また、夏場は排水の温度が上がることで微生物の活動が鈍ることもあります(いわば“熱中症”のような状態)。
水温が39℃を上回る状態は危険であり、曝気槽の温度管理も重要な運転管理のひとつです。

曝気槽に異常が起きるとどうなる?

曝気槽に異常が起きると、排水の色が通常の茶褐色から真っ黒になったり、水槽が泡だらけになったりと目に見える変化が現れます。
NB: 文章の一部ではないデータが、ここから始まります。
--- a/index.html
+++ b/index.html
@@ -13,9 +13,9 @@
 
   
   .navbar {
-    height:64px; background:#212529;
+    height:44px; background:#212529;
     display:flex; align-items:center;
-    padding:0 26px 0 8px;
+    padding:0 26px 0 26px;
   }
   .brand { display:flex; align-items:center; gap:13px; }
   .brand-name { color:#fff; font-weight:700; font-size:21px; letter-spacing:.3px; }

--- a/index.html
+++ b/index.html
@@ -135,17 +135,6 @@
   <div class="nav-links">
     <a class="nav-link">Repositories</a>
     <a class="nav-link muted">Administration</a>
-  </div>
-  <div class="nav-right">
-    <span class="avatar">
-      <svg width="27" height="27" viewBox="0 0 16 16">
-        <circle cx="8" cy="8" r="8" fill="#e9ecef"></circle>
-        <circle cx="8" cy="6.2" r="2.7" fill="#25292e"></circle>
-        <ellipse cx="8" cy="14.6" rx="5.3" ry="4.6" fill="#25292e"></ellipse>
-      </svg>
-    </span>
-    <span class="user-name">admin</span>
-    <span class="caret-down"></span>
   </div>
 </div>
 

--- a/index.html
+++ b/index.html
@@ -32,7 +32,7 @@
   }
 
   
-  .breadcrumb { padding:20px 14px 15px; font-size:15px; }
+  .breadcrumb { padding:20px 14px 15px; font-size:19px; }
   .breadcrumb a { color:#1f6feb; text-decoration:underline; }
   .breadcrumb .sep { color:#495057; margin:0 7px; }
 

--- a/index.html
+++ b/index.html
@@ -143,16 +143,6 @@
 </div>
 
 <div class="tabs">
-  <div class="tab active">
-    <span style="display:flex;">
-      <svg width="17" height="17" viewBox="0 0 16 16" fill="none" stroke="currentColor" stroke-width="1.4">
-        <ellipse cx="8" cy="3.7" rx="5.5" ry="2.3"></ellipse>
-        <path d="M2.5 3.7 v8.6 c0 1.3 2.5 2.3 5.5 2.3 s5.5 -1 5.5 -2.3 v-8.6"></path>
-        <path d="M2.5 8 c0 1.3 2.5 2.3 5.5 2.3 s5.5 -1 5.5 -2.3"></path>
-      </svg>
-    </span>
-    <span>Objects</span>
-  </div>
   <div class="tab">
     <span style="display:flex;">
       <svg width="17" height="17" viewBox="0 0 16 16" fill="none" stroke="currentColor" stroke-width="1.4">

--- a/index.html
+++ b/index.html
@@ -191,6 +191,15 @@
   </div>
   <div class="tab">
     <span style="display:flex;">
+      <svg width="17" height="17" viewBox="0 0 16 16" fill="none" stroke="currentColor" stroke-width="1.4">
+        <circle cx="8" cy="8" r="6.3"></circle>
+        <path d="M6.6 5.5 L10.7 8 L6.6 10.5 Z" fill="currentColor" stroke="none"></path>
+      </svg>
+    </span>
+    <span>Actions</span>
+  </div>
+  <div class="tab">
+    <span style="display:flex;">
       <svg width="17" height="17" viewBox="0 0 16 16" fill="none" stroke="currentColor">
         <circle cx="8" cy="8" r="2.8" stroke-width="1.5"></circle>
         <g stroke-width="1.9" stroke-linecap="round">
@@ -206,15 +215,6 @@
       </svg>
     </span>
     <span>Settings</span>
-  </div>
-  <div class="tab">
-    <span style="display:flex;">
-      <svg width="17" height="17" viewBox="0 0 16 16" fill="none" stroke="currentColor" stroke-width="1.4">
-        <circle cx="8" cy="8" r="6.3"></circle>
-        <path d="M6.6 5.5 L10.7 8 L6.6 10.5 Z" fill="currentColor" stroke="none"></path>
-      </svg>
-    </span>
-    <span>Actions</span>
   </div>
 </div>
これは、微生物が死滅したり、包線菌などが異常繁殖したりした際のサインです。
さらに、曝気槽の後に位置する沈殿槽に影響が出ることもあります。
通常、沈殿槽では処理を終えた微生物(活性汚泥)が沈降しますが、曝気槽の不調によって微生物が沈まず、沈降分離ができなくなるケースもあります。

曝気槽への理解が排水処理施設を守る

異変を察知したら迷わず専門業者へ

曝気槽のトラブル対応は専門的な知識と技術を要します。異常を察知した段階で、速やかに専門業者へ連絡する必要があります。
タカヤマでは、曝気槽の清掃から設備補修、シーディング(微生物の再投入)まで一貫対応が可能です。
特に、微生物が死滅してしまった際や、排水処理機能が停止してしまった時には水抜き清掃が必要です。曝気槽の清掃は義務付けられていないものの、トラブル前からこうした緊急時に備えた体制づくりをすることが、排水処理施設の安定稼働には欠かせません。
曝気槽は排水処理施設における心臓部とも言える存在です。
空気供給、攪拌、温度・流量の管理と、あらゆる要素が微生物の働きを左右し、その結果が施設全体の処理能力に直結します。
日常点検の徹底と異常時に迅速に専門業者へ連絡できる体制を整え、曝気槽についての理解を深めることが、排水処理施設全体を安定稼働に導きます。